• WORK TASK: Take the entries that follow and return exactly the lines from the one holding "subtotal: 122.53 -> 126.87" through the one holding "total: 110.28 -> 137.77", both included. Nothing else is needed.

Top of GIVEN DATA

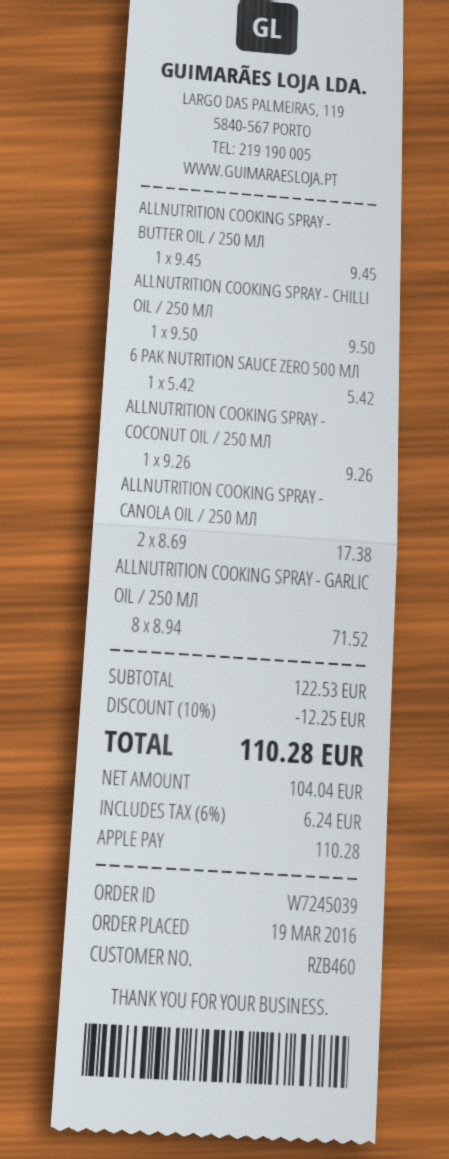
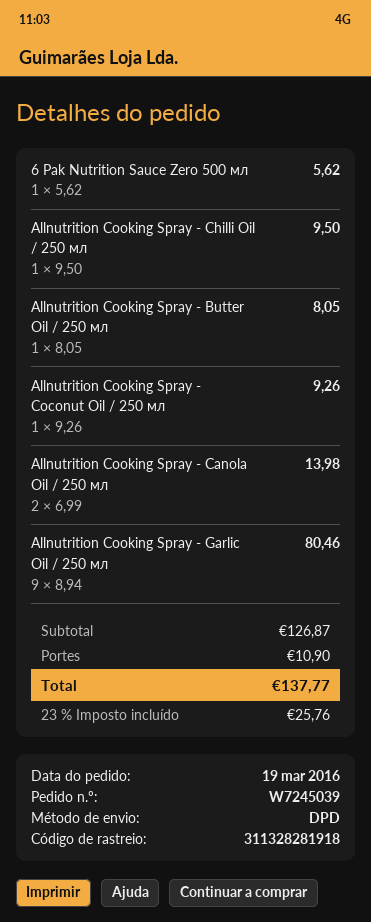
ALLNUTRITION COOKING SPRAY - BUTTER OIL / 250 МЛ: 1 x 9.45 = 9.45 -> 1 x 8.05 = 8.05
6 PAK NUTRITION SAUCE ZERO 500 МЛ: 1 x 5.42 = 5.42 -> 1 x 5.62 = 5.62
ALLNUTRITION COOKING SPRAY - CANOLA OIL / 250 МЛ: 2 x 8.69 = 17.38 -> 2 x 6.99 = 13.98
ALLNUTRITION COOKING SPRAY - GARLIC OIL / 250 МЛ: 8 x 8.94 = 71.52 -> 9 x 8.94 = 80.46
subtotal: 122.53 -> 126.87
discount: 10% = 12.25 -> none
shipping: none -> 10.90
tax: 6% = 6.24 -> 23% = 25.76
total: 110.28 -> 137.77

Bottom of GIVEN DATA
Top of GIVEN DATA

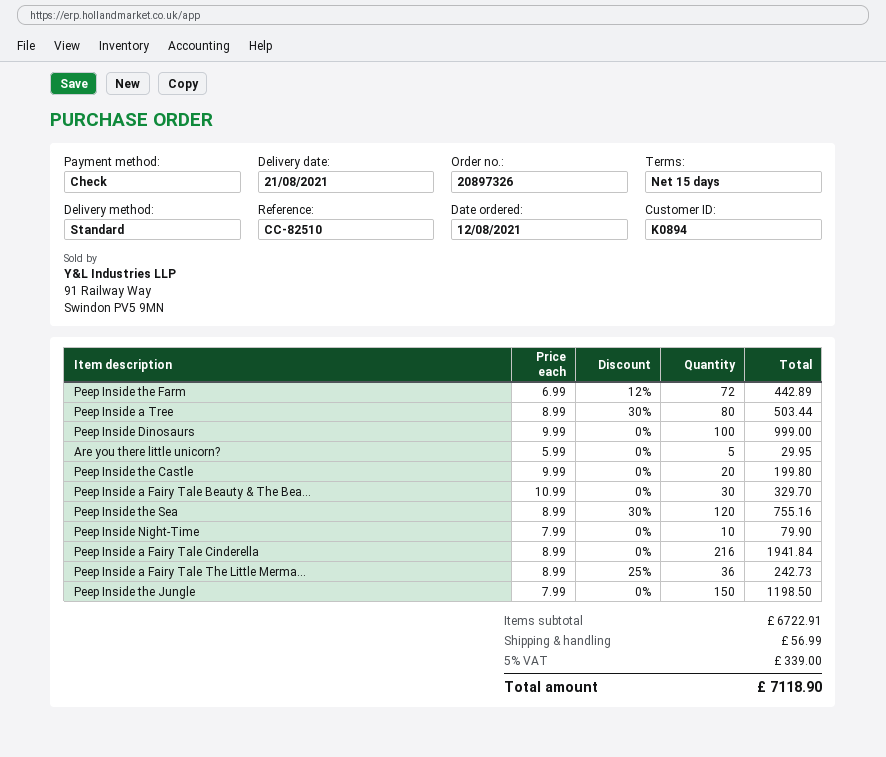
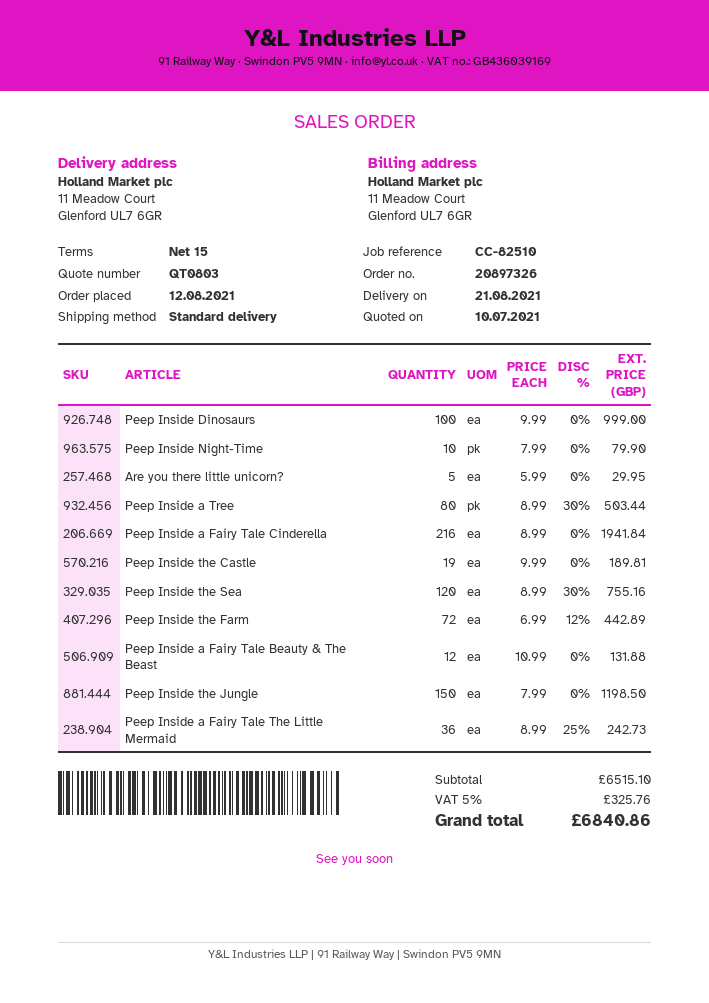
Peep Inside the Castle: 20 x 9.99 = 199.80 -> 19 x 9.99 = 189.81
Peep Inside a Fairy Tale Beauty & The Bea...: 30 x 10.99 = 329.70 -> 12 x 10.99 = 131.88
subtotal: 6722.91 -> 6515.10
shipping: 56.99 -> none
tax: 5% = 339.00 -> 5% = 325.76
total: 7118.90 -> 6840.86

Bottom of GIVEN DATA

• WRITTEN ANSWER:
subtotal: 122.53 -> 126.87
discount: 10% = 12.25 -> none
shipping: none -> 10.90
tax: 6% = 6.24 -> 23% = 25.76
total: 110.28 -> 137.77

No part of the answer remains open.